The Trail Creek Caves are a group of twelve caves found within the Bering Land Bridge National Preserve on the Seward Peninsula of the U.S. state of Alaska. This is a significant archeological site due to the discovery of several artifacts of ancient hunters. These included stone tools and bone fragments dated to 8,500 years or earlier. The caves were discovered in 1928 by Taylor Moto and Alfred Karmun, locals from Deering, Alaska. Geologist David Hopkins tested the site in 1948. This location was first excavated in from 1949-1950 by Danish archeologist Helge Larsen. The caves are located along Trail Creek near its mouth at Cottonwood Creek in the Northwest Arctic Borough.

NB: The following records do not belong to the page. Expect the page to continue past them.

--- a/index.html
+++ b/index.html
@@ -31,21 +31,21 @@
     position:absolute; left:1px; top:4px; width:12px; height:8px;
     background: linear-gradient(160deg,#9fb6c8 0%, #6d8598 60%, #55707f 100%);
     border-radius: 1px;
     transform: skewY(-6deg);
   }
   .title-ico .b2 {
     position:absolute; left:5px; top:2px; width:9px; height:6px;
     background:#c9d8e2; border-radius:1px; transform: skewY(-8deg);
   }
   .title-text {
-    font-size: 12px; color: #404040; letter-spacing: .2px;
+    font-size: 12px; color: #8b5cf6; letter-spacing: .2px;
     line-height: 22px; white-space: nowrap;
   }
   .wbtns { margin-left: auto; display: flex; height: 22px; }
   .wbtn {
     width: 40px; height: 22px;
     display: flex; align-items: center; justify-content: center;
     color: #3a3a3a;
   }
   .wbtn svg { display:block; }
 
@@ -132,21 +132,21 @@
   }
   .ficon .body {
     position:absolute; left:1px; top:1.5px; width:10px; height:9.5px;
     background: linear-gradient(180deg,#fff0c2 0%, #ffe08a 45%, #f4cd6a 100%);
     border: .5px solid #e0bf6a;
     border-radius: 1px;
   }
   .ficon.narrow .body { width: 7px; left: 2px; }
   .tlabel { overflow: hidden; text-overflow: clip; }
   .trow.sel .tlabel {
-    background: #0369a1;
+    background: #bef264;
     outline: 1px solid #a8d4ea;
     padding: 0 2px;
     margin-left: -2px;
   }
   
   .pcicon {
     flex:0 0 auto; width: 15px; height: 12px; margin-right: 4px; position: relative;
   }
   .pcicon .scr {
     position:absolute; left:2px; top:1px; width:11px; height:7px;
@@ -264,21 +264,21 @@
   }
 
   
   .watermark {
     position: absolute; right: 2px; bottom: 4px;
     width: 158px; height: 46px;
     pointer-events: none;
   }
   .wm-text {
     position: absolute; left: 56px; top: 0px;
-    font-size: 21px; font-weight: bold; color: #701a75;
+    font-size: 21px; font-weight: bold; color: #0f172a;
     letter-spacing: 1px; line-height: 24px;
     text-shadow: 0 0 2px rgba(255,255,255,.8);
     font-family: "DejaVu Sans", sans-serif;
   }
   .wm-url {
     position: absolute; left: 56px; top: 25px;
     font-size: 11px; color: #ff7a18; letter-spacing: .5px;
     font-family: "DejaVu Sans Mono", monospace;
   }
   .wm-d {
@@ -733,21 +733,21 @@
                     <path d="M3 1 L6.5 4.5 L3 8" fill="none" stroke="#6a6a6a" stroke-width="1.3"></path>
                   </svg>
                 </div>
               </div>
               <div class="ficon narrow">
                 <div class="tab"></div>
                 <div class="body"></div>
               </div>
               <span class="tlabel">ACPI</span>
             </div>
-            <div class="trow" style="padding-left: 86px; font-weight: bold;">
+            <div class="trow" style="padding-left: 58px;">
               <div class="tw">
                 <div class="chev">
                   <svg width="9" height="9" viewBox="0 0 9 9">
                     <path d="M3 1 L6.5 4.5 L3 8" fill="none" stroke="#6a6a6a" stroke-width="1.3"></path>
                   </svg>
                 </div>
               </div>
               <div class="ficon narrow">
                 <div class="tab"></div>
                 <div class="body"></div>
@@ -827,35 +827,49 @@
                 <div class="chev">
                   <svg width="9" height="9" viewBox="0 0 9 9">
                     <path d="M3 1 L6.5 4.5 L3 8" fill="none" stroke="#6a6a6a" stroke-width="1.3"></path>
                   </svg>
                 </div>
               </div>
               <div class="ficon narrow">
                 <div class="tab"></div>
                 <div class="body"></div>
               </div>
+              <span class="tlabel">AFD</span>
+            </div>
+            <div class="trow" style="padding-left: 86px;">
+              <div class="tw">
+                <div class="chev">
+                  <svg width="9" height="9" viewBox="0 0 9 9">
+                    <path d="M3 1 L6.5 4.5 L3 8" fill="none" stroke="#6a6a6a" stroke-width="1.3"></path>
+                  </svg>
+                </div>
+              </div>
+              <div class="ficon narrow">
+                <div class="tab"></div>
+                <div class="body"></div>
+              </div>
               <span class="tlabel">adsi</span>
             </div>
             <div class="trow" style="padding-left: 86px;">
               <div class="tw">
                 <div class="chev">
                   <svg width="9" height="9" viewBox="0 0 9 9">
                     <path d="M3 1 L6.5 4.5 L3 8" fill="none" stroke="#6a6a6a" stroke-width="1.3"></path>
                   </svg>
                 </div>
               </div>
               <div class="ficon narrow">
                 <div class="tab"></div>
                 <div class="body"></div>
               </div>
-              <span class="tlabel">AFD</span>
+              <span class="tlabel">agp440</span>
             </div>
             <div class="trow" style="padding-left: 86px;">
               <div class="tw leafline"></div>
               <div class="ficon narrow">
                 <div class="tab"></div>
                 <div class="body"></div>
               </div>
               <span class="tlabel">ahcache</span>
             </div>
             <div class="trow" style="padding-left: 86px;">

In 2018, researchers sequenced the genome to around .4 coverage from a tooth excavated from Trail Creek Cave 2 in 1949. The tooth, directly dated to around 9000 BP, belonged to a young child. The young child from Trail Creek Cave 2 was found to cluster genetically with USR1 from the Upward Sun River site in an ancient DNA population grouping referred to as Ancient Beringian. As with USR2 from the Upward Sun River site, the child from Trail Creek Cave 2 was also found to carry a basal lineage of Haplogroup B2; this specific mtDNA lineage is different from the derived B2 lineage generally found in the Americas.